From its earliest pronouncements, gongzilian focused heavily on bread-and-butter economic issues, and its demands for political reform were invariably ones that would allow workers to pursue their interests more effectively in the future. Their assessment of Deng's economic reforms was much less favourable than that of the students and intellectuals; they portrayed the reform era as one of victimization for the working class and of consistently bungled economic management. gongzilian expressed a pronounced estrangement from the intellectuals of the reform faction, and was very wary of being used by elite reformers as political cannon fodder. Also, it was consistently critical of Zhao Ziyang even after his fall from power.

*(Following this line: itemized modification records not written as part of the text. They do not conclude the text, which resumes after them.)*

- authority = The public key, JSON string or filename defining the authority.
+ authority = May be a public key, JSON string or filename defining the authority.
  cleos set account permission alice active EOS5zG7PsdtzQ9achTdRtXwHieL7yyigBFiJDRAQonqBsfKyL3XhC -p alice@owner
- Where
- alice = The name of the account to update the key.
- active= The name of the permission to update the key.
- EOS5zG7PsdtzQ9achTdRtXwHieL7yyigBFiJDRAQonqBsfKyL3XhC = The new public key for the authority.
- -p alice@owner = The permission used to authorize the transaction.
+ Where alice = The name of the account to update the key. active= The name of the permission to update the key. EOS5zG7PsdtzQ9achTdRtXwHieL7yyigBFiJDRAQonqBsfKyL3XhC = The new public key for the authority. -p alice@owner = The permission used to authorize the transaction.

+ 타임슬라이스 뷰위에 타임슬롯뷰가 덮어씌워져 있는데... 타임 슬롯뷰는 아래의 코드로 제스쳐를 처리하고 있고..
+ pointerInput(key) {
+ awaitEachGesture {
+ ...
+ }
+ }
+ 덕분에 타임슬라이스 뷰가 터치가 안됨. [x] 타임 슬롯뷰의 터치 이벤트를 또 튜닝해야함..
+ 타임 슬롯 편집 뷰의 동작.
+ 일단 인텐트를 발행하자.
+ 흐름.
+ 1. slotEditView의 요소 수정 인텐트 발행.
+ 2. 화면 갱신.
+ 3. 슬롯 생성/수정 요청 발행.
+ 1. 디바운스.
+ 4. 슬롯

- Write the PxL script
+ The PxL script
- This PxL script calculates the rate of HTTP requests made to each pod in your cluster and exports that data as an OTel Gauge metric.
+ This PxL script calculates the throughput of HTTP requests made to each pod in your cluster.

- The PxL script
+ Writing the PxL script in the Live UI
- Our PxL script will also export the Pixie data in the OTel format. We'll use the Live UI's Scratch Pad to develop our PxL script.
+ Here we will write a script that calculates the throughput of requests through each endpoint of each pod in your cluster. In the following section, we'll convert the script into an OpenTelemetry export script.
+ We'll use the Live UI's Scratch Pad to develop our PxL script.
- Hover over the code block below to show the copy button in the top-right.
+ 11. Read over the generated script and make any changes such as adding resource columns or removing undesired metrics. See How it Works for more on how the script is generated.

All of these attitudes led to increasingly strained relations with the student movement over the definition and tactics of the movement. Over the course of May, the workers' disdain for the elitist students on the square deepened, and through various encounters and observations they came to define their own identity and program, with the students as a kind of negative model. All of these features of the gongzilian mentality marked a sharp departure from China's recent traditions of political dissent precisely because it reflected so well the political attitudes of ordinary Chinese working people - attitudes that have rarely been expressed in China's elite-centred tradition of political dissent.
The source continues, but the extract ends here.